[DATA FOR THIS TASK — start]

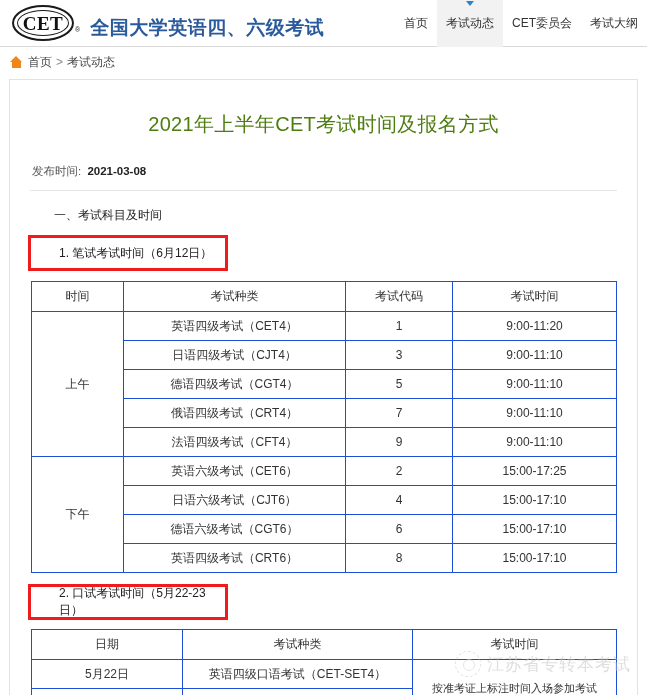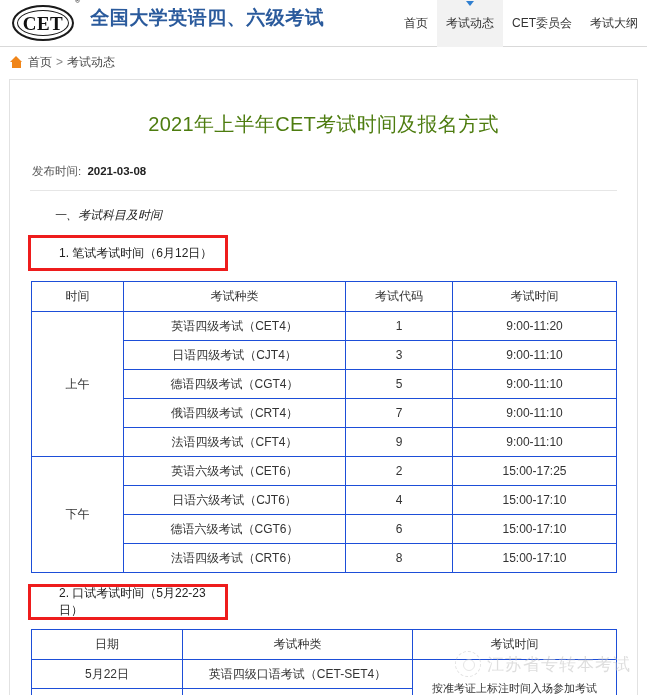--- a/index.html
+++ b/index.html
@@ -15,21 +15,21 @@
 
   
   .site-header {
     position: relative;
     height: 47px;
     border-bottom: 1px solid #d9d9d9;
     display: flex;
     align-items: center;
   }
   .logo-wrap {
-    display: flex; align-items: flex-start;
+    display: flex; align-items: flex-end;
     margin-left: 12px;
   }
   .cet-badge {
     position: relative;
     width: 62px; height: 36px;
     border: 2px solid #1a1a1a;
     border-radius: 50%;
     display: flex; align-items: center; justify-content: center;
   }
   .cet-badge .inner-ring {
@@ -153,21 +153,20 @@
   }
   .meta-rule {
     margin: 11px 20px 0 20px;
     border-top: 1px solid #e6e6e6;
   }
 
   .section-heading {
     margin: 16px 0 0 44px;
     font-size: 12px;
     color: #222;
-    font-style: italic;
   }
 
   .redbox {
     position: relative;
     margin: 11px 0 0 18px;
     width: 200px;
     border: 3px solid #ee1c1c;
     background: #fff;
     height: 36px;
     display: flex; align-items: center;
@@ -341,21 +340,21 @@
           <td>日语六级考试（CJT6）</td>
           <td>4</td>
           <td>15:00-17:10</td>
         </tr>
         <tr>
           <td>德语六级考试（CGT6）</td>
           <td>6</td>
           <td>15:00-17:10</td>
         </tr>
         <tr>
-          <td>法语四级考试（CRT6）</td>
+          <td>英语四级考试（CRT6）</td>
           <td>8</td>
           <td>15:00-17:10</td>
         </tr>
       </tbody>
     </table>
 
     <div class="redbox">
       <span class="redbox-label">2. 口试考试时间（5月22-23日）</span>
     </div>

[DATA FOR THIS TASK — finish]

[TRY IT] Write out all the records exactly, omitting the images.

[OUTPUT]
--- a/index.html
+++ b/index.html
@@ -15,21 +15,21 @@
 
   
   .site-header {
     position: relative;
     height: 47px;
     border-bottom: 1px solid #d9d9d9;
     display: flex;
     align-items: center;
   }
   .logo-wrap {
-    display: flex; align-items: flex-start;
+    display: flex; align-items: flex-end;
     margin-left: 12px;
   }
   .cet-badge {
     position: relative;
     width: 62px; height: 36px;
     border: 2px solid #1a1a1a;
     border-radius: 50%;
     display: flex; align-items: center; justify-content: center;
   }
   .cet-badge .inner-ring {
@@ -153,21 +153,20 @@
   }
   .meta-rule {
     margin: 11px 20px 0 20px;
     border-top: 1px solid #e6e6e6;
   }
 
   .section-heading {
     margin: 16px 0 0 44px;
     font-size: 12px;
     color: #222;
-    font-style: italic;
   }
 
   .redbox {
     position: relative;
     margin: 11px 0 0 18px;
     width: 200px;
     border: 3px solid #ee1c1c;
     background: #fff;
     height: 36px;
     display: flex; align-items: center;
@@ -341,21 +340,21 @@
           <td>日语六级考试（CJT6）</td>
           <td>4</td>
           <td>15:00-17:10</td>
         </tr>
         <tr>
           <td>德语六级考试（CGT6）</td>
           <td>6</td>
           <td>15:00-17:10</td>
         </tr>
         <tr>
-          <td>法语四级考试（CRT6）</td>
+          <td>英语四级考试（CRT6）</td>
           <td>8</td>
           <td>15:00-17:10</td>
         </tr>
       </tbody>
     </table>
 
     <div class="redbox">
       <span class="redbox-label">2. 口试考试时间（5月22-23日）</span>
     </div>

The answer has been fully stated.